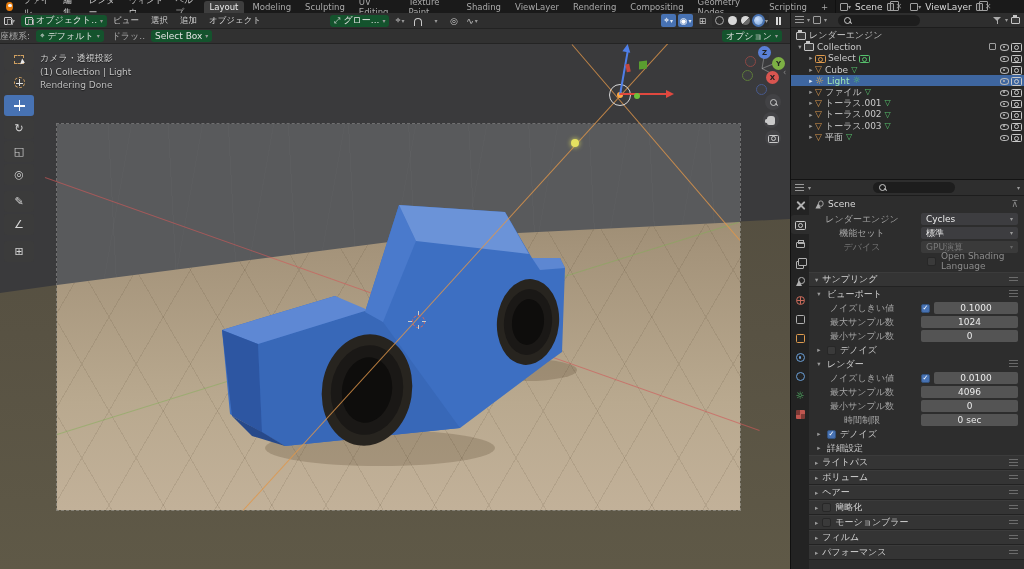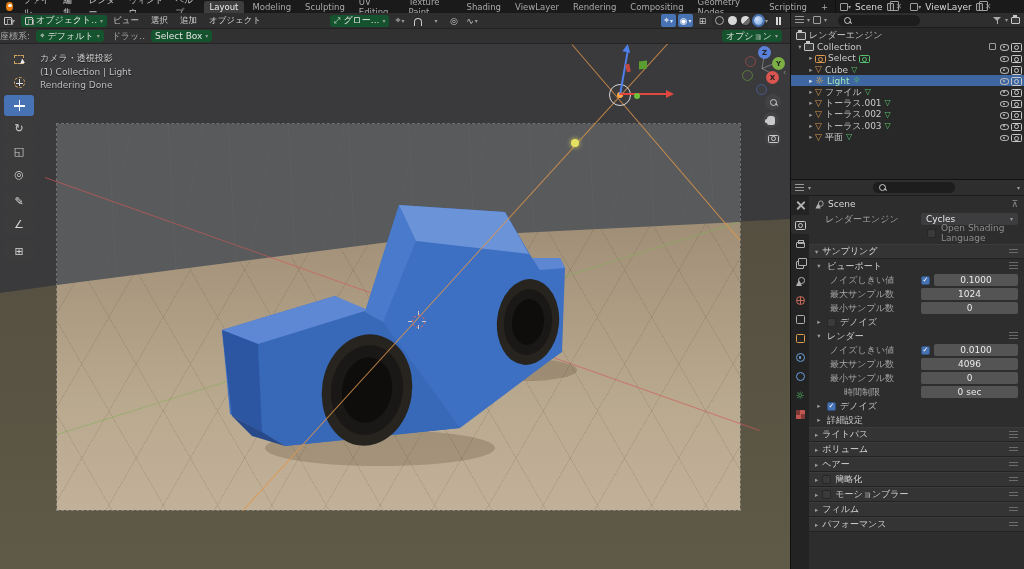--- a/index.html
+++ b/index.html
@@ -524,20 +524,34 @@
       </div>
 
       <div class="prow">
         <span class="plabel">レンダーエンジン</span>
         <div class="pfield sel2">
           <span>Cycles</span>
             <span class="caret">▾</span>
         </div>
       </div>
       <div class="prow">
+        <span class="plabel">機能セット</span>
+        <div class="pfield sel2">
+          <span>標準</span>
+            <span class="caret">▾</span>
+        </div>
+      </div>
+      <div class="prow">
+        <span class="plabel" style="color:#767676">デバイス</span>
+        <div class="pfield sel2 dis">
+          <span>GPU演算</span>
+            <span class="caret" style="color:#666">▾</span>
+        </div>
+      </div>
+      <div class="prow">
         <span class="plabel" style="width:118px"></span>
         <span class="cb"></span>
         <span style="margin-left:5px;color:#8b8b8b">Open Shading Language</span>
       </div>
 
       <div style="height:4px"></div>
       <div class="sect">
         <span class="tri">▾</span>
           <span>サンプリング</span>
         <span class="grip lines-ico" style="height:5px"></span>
****
**Required action**
Word for word, write out each line of the records, but leave the pictures behind.

**Written answer**
--- a/index.html
+++ b/index.html
@@ -524,20 +524,34 @@
       </div>
 
       <div class="prow">
         <span class="plabel">レンダーエンジン</span>
         <div class="pfield sel2">
           <span>Cycles</span>
             <span class="caret">▾</span>
         </div>
       </div>
       <div class="prow">
+        <span class="plabel">機能セット</span>
+        <div class="pfield sel2">
+          <span>標準</span>
+            <span class="caret">▾</span>
+        </div>
+      </div>
+      <div class="prow">
+        <span class="plabel" style="color:#767676">デバイス</span>
+        <div class="pfield sel2 dis">
+          <span>GPU演算</span>
+            <span class="caret" style="color:#666">▾</span>
+        </div>
+      </div>
+      <div class="prow">
         <span class="plabel" style="width:118px"></span>
         <span class="cb"></span>
         <span style="margin-left:5px;color:#8b8b8b">Open Shading Language</span>
       </div>
 
       <div style="height:4px"></div>
       <div class="sect">
         <span class="tri">▾</span>
           <span>サンプリング</span>
         <span class="grip lines-ico" style="height:5px"></span>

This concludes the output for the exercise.